06 Jan 2020

Entangled Histories: OCR + HTR = ATR: Automatic Text Recognition

Inhoudsblokken
Body

The more modern books get, the easier Optical Character Recognition (OCR) can be applied. This has much to do with the resemblance with a standard font, finite number of characters, less noise on pages. However, the older the books are the more problematic OCR gets – especially when printed in gothic script. Even the Roman font is a challenge with the long s (ſ) where the s resembled the f to a great extent. Searching a text, when the characters are not properly recognised is a challenge, often leading researchers to return to the originals as the computer did a poor job. I do not want to claim that the texts that have been transcribed within Entangled Histories are flawless, for we did encounter several challenges (that I will discuss here and in other blogs). However, we believe that the corpus improved tremendously and can be used to search the texts in a more advanced way.

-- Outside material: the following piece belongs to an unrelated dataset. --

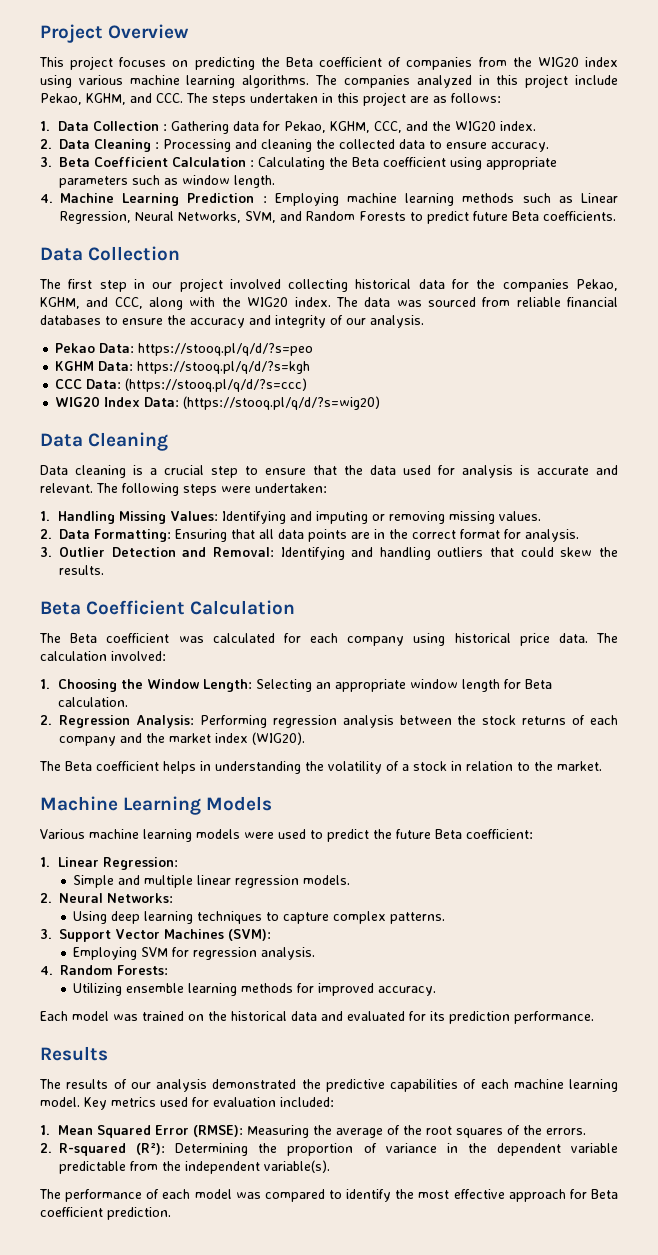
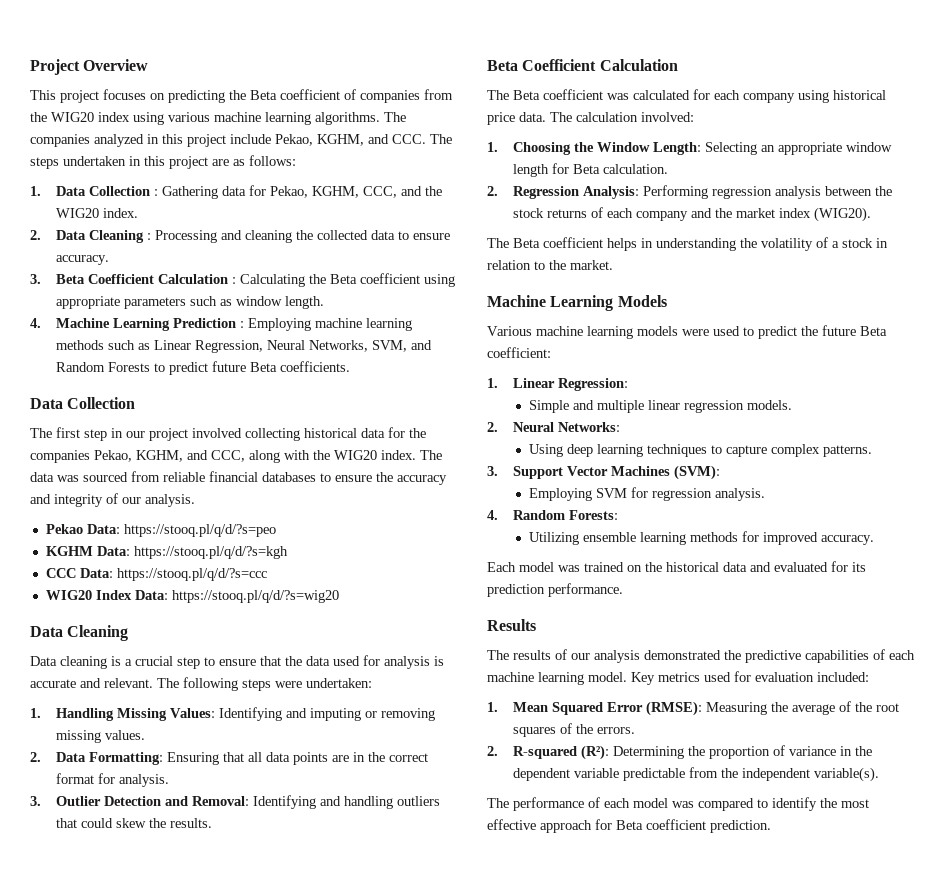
- CCC Data: (https://stooq.pl/q/d/?s=ccc)
+ CCC Data: https://stooq.pl/q/d/?s=ccc
- WIG20 Index Data: (https://stooq.pl/q/d/?s=wig20)
+ WIG20 Index Data: https://stooq.pl/q/d/?s=wig20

Having organised a couple of workshops on Transkribus, I learned that this Handwriting Text Recognition (HTR) could as easily be applied to printed texts because we can consider them to be very regular handwriting. Keeping that in mind, we chose to test Transkribus within this project to see if it could indeed reach a quality that has a Character Error Rate (CER) of less than 5%. Transkribus does require training – first a computer can only see pixels and would not know where to find text (for now) unless a human points it out. Thus, after having all the books of ordinances (108) uploaded into Transkribus we could start (1) the automatic lay-out analysis and then (2) start transcribing them – partially - in order to have enough GroundTruth to create models which would automatically transcribe the rest of the texts.

Using ABBYY or Transkribus, or both?

Transkribus has a built in OCR-engine, called ABBYY FineReader (v.11). With printed texts, one can first run these through ABBYY to have them recognised as much as possible. As said, this has some disadvantages:

  • ABBYY is aimed at modern texts (finite amount of characters, not too much noise on the page) which is not really the case for early modern texts.
  • You can select ‘Gothic’ or ‘mixed’ (being Roman and Gothic) – but it does not really work well for older texts. Even if you apply the Gothic, it assumes one deals with German Gothic (Fraktur) which is different from the Dutch Gothic print.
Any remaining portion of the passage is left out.